### PROBLEM TO SOLVE
Set out the records below again exactly; skip the images.

### MATERIAL FOR THE TASK
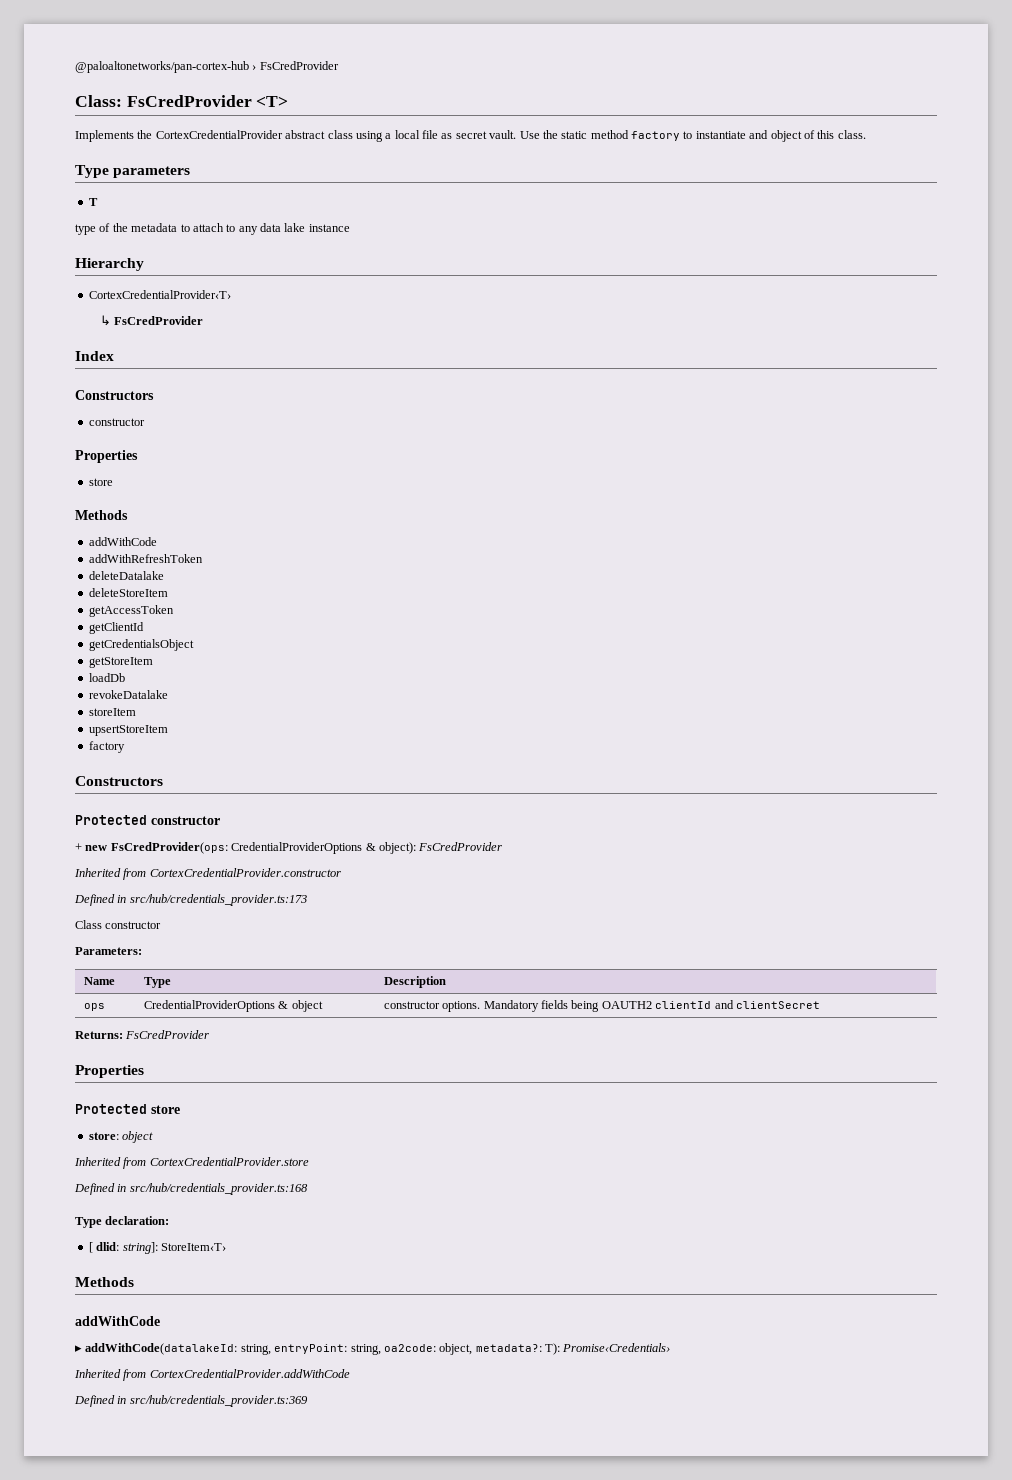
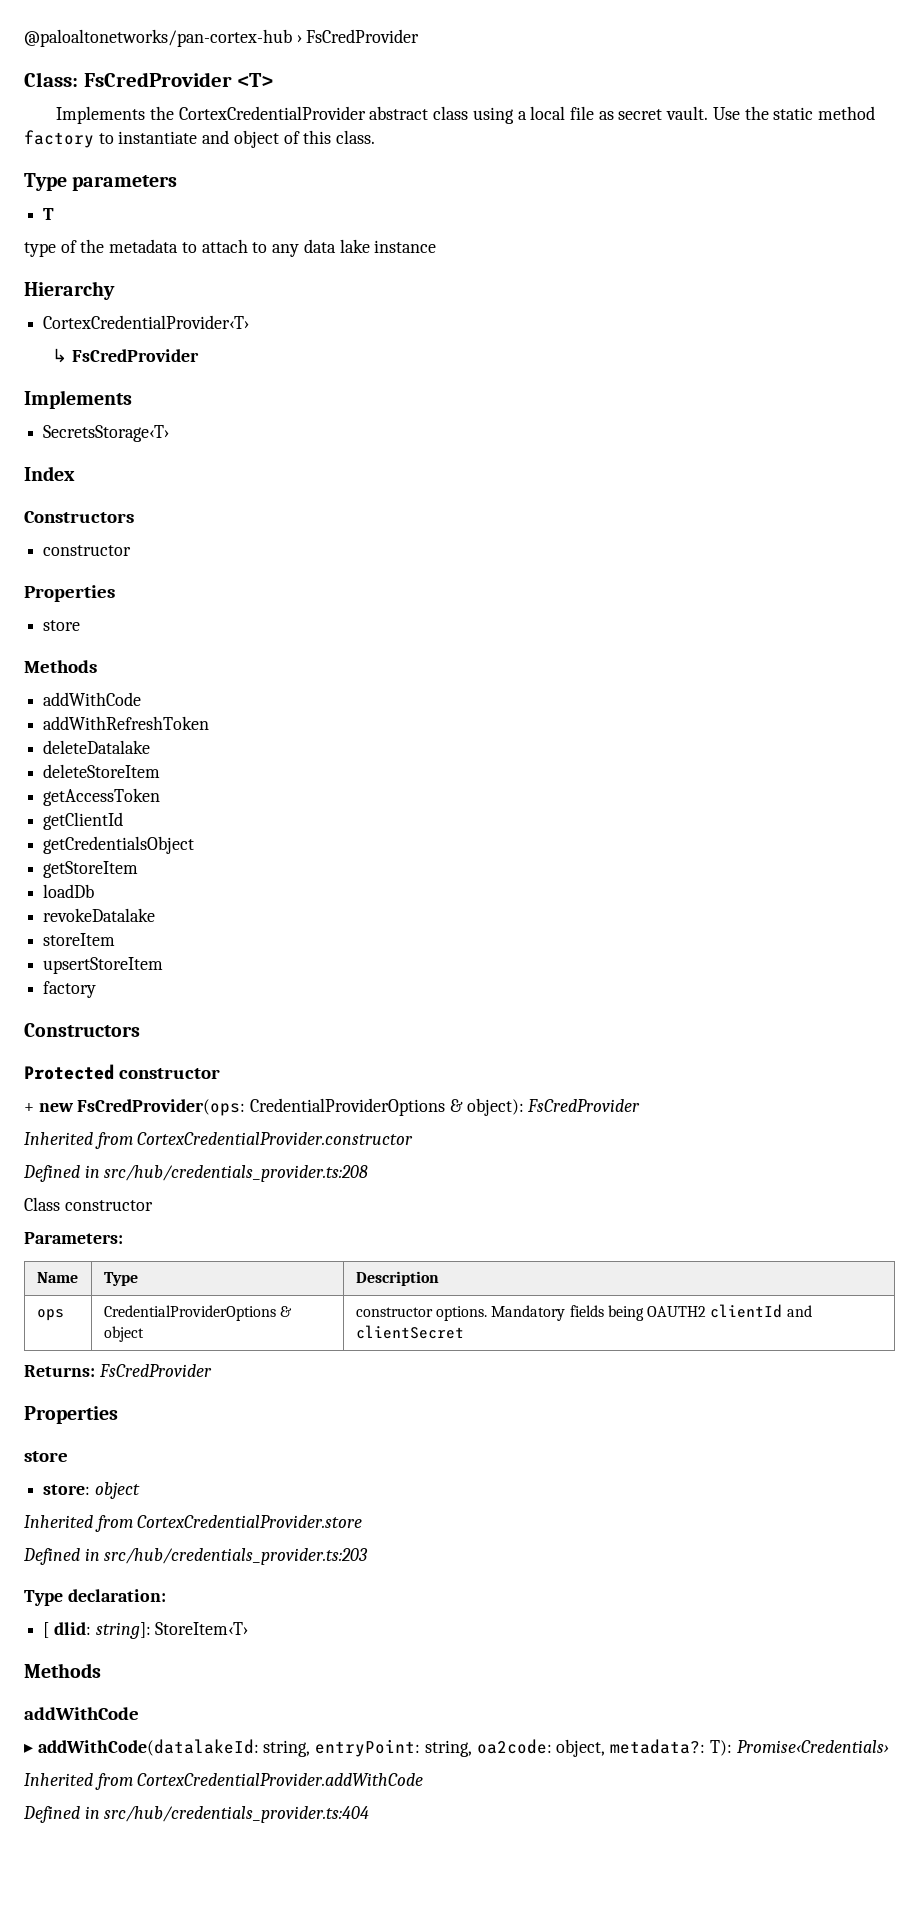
(204, 320) none -> [24,390,132,409] [43,425,170,442] // Implements // SecretsStorage‹T›
[129,894,307,906] src/hub/credentials_provider.ts:173 -> [104,1165,369,1182] src/hub/credentials_provider.ts:208
[75,1104,147,1114] Protected -> (118, 1415) none
[129,1183,308,1195] src/hub/credentials_provider.ts:168 -> [104,1548,369,1565] src/hub/credentials_provider.ts:203
[129,1395,308,1407] src/hub/credentials_provider.ts:369 -> [104,1806,370,1823] src/hub/credentials_provider.ts:404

### YOUR RESPONSE
(204, 320) none -> [24,390,132,409] [43,425,170,442] // Implements // SecretsStorage‹T›
[129,894,307,906] src/hub/credentials_provider.ts:173 -> [104,1165,369,1182] src/hub/credentials_provider.ts:208
[75,1104,147,1114] Protected -> (118, 1415) none
[129,1183,308,1195] src/hub/credentials_provider.ts:168 -> [104,1548,369,1565] src/hub/credentials_provider.ts:203
[129,1395,308,1407] src/hub/credentials_provider.ts:369 -> [104,1806,370,1823] src/hub/credentials_provider.ts:404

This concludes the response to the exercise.